**BRIEF:**
Lines with the word "none" are the answer; copy each of them from the data below.
- - - - - - -
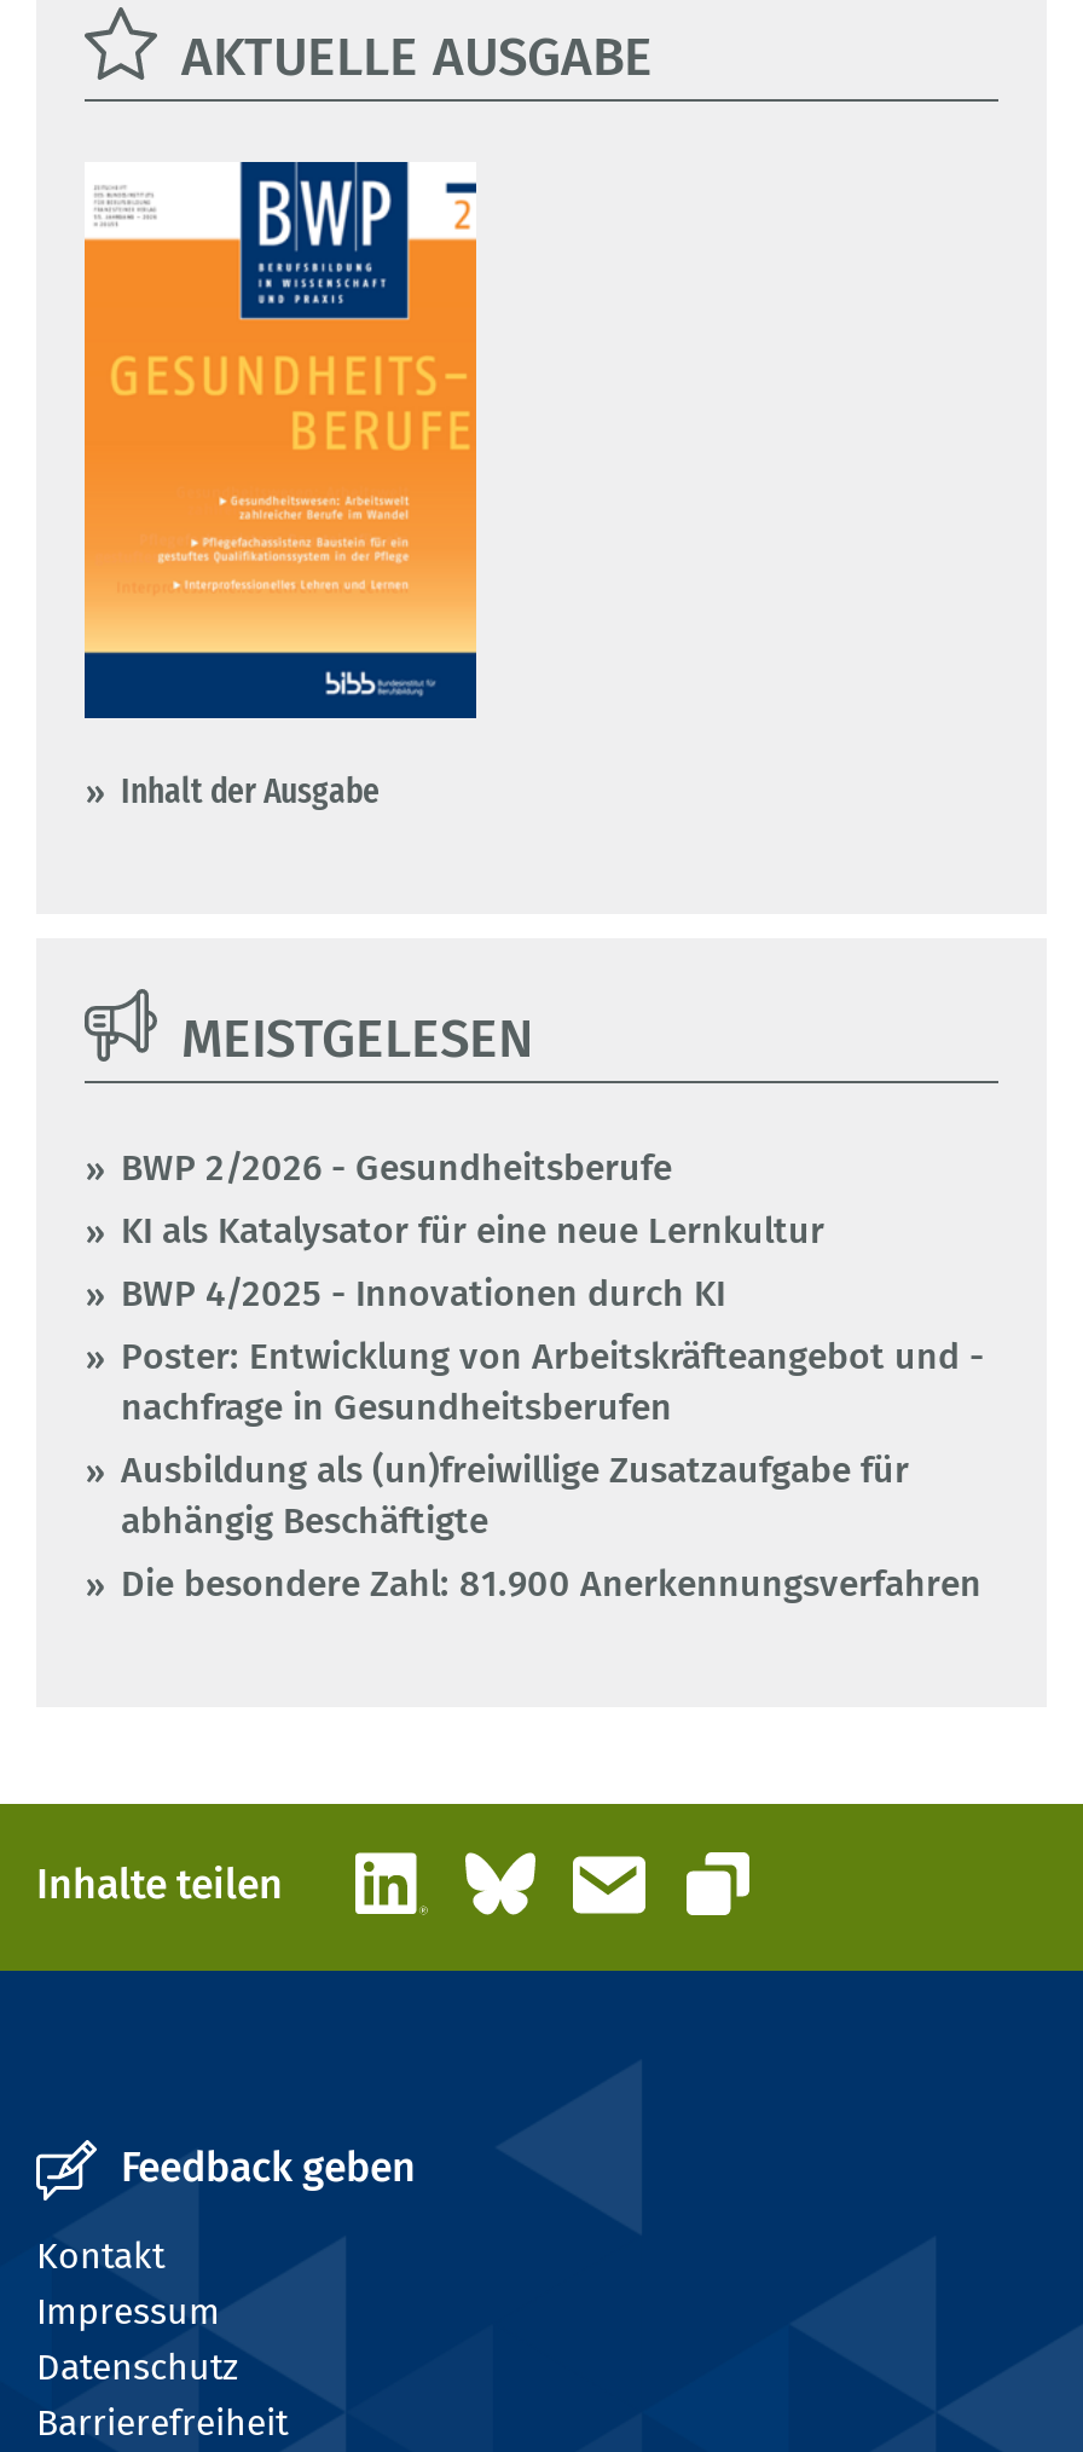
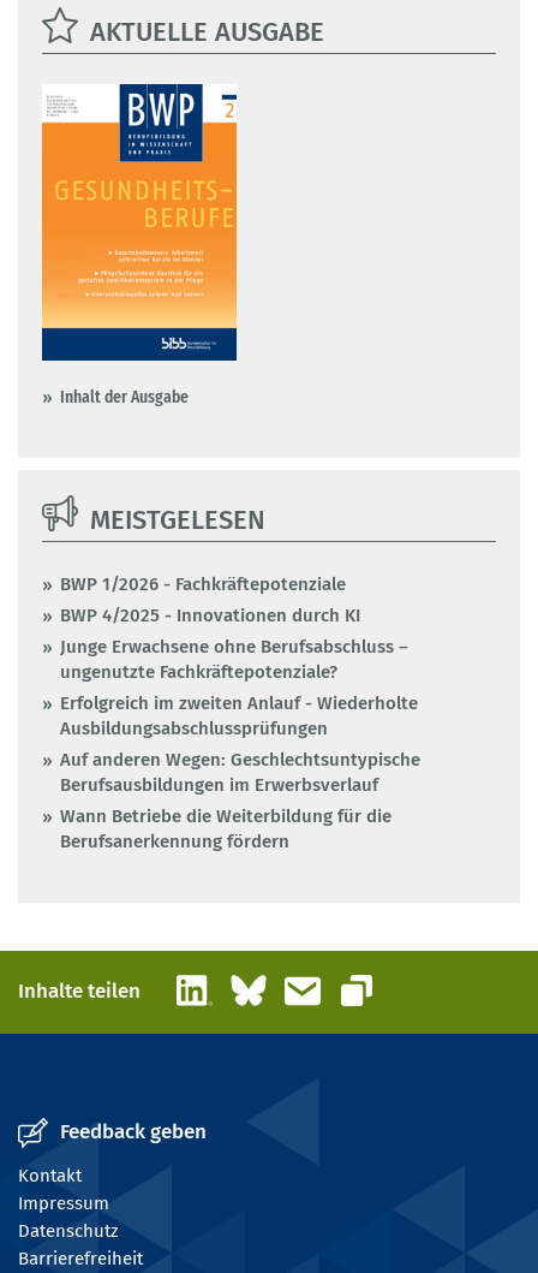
[121,1146,824,1252] BWP 2/2026 - Gesundheitsberufe | KI als Katalysator für eine neue Lernkultur -> [60,573,346,595] BWP 1/2026 - Fachkräftepotenziale
moved [121,1272,725,1315] -> [60,605,360,626]: BWP 4/2025 - Innovationen durch KI
[121,1335,984,1605] Poster: Entwicklung von Arbeitskräfteangebot und - | nachfrage in Gesundheitsberufen | Ausbildung als (un)freiwillige Zusatzaufgabe für | abhängig Beschäftigte | Die besondere Zahl: 81.900 Anerkennungsverfahren -> [60,636,420,852] Junge Erwachsene ohne Berufsabschluss – | ungenutzte Fachkräftepotenziale? | Erfolgreich im zweiten Anlauf - Wiederholte | Ausbildungsabschlussprüfungen | Auf anderen Wegen: Geschlechtsuntypische | Berufsausbildungen im Erwerbsverlauf | Wann Betriebe die Weiterbildung für die | Berufsanerkennung fördern

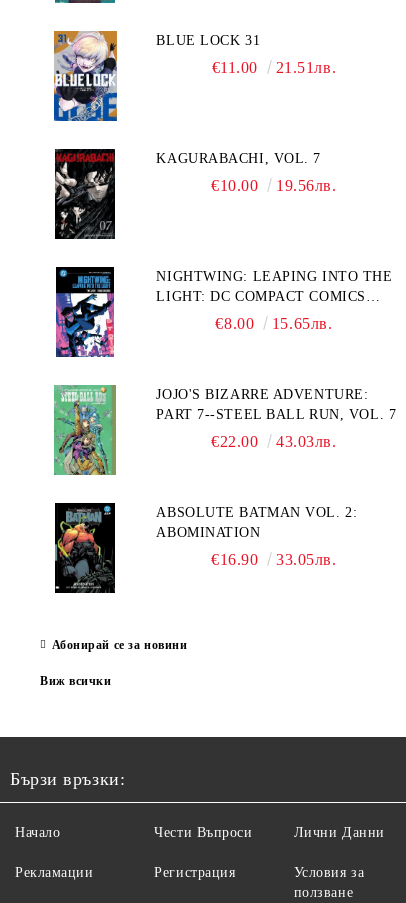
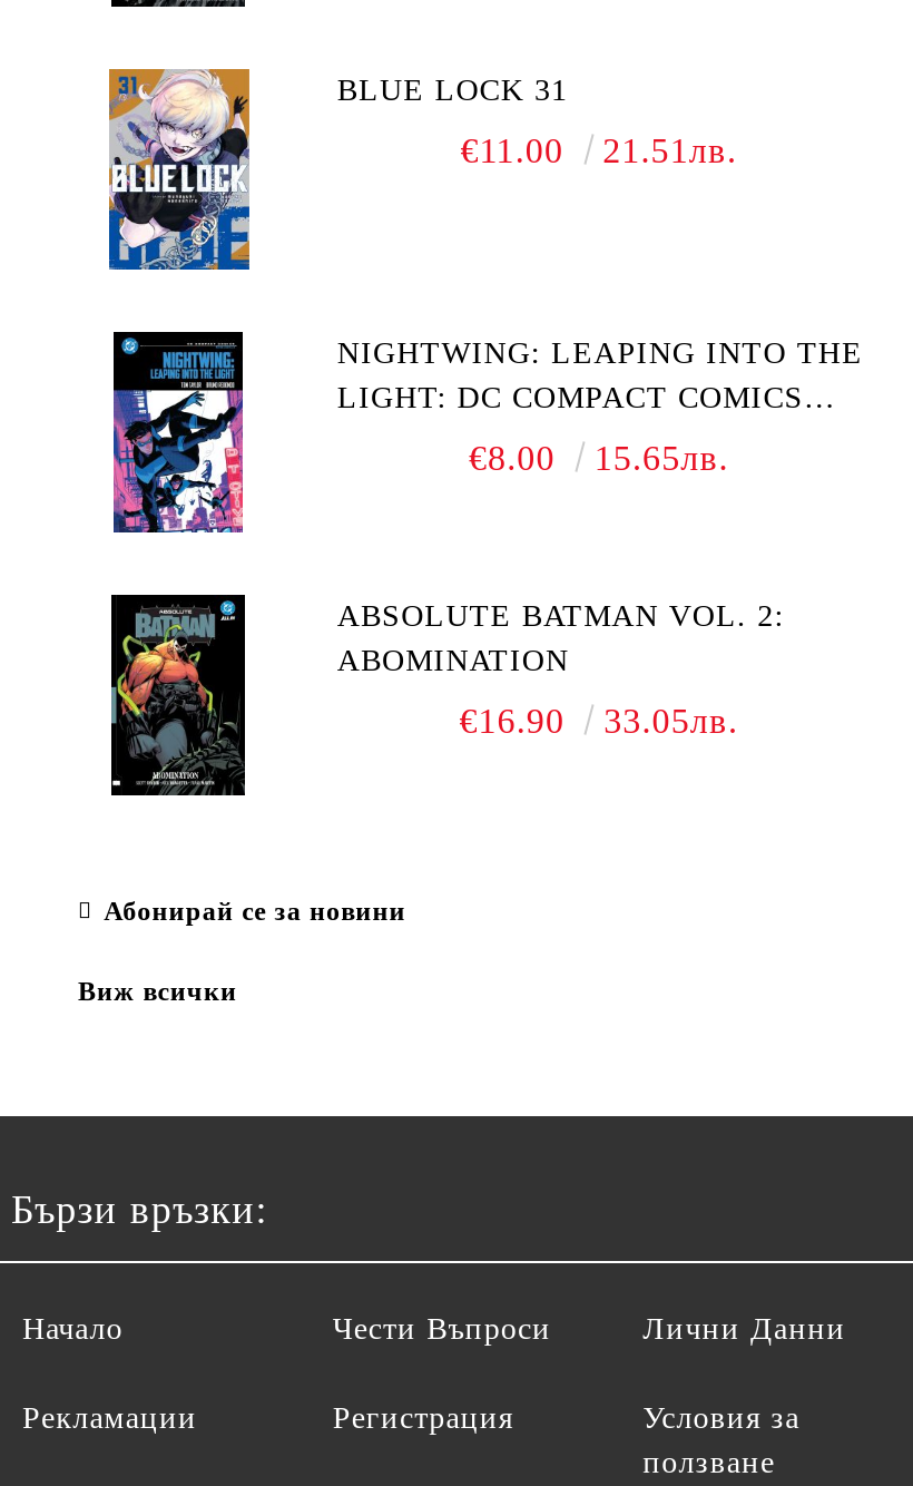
[54,150,116,240] [image] -> none
[156,151,337,194] KAGURABACHI, VOL. 7 | €10.00 | 19.56лв. -> none
[53,384,396,476] [image] | JOJO'S BIZARRE ADVENTURE: | PART 7--STEEL BALL RUN, VOL. 7 | €22.00 | 43.03лв. -> none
- - - - - - -
**OUTPUT FOR THIS TASK:**
[54,150,116,240] [image] -> none
[156,151,337,194] KAGURABACHI, VOL. 7 | €10.00 | 19.56лв. -> none
[53,384,396,476] [image] | JOJO'S BIZARRE ADVENTURE: | PART 7--STEEL BALL RUN, VOL. 7 | €22.00 | 43.03лв. -> none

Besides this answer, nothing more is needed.